2. Hemos de obedecer al Dios hecho hombre, del cual somos discípulos, cuidando no malinterpretar Sus enseñanzas o Sus actos. ¿No nos dijo Él mismo que debíamos vigilar pues habría falsos profetas? ¿Para qué lo hizo si, cuando los descubriéramos, habríamos de imitarlo a Él sometiéndonos a la autoridad? El problema de la falsedad del profeta es que actúa como profeta, es decir, valiéndose de la autoridad divina supuestamente recibida, de lo cual se sigue un daño peor que el de la falsa autoridad civil. Repito: ¿para qué hemos de vigilar si luego no podemos actuar? (Suponga tan solo el lector que nos damos cuenta de que un nombramiento o una ordenación fueron inválidas: ¿nada que hacer?; ¿chitón?).

3. No se puede decir que Nuestro Señor no haya cuestionado esas autoridades; más bien se puede decir todo lo contrario: el Señor cuestionó y deslegitimó definitivamente a esas autoridades, por lo menos la que nos importa: la religiosa.

¿De veras creerá M. Williamson que los profetas que producen frutos malos son verdaderos profetas porque detentan la autoridad, y por esa sola razón sus cargos merecen honra, o, según argumenta, porque Dios los corroboró en sus puestos de poder mediante Su silencio hace veinte siglos? ¿Será que Dios los corrobora ahora mismo por medio de nuestros pastores, de los doctores de la ley, de quienes, según mi punto de vista, parecen incapaces de ver más allá de cánones o de hechos mal comprendidos, incapaces de juzgar por los frutos, único criterio por el cual se nos mandó juzgarlos?

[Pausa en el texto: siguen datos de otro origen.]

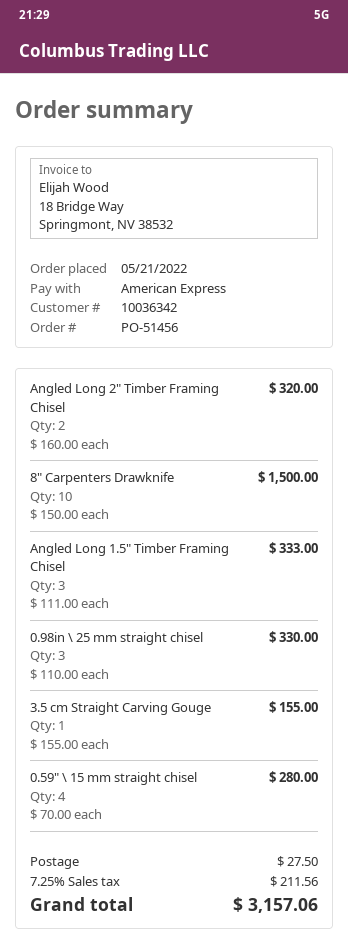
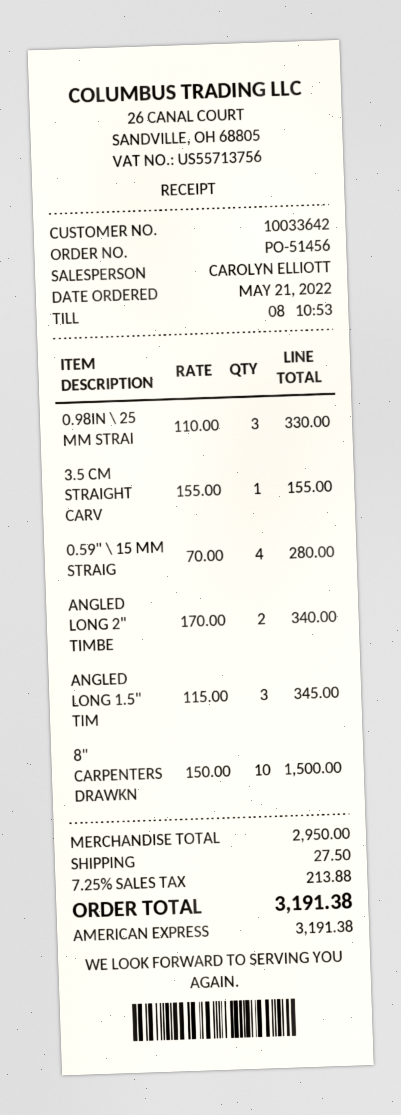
customer number: 10036342 -> 10033642
Angled Long 2" Timber Framing Chisel: 2 x 160.00 = 320.00 -> 2 x 170.00 = 340.00
Angled Long 1.5" Timber Framing Chisel: 3 x 111.00 = 333.00 -> 3 x 115.00 = 345.00
tax: 7.25% = 211.56 -> 7.25% = 213.88
total: 3157.06 -> 3191.38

Oigo otro argumento en el aire. El de quienes creen que los apóstoles imitaron al Señor y tampoco cuestionaron la autoridad de los miembros del Sanedrín (ver el cap. 5, vv. 17 y ss., de los Hechos de los Apóstoles). Estos suponen que ese ejemplo es el que debemos seguir. Yo les podría argumentar lo siguiente: los apóstoles sí cuestionaron (no con argumentos de tipo jurídico, ni más faltaba) esa autoridad, y retiraron a esos desobedientes deicidas toda obediencia; incluso les explicaron la razón: como no mandaban en unión con Dios —e incluso lo hacían contra Él— no les debían obediencia: «Es necesario obedecer a Dios antes que a los hombres», les dijeron. Y lo hicieron obedeciendo al Señor, ejerciendo la nueva autoridad que Dios les daba al constituirlos pilares de Su Iglesia.

* * *

¡Cuán parecida la situación de tantos bautizados a la de aquellos judíos deicidas, que negaron cuantas pruebas se les ofrecieron de la presencia del Cristo en nombre de una concepción errada de la Revelación! Tuvieron delante al Mesías que ellos esperaban ansiosamente, ¡y lo mataron! Nosotros tenemos en nuestras narices el despliegue absoluto del poder de lo anti-Cristo y la mayor parte de los bautizados no lo ve, hasta el punto increíble de honrar y reafirmar la autoridad de quienes, en flagrancia patente de palabras y obas, enseñan, predican y practican un evangelio distinto al que nos fue transmitido por los apóstoles: he ahí la consumación de la desobediencia a Nuestro Señor y Redentor.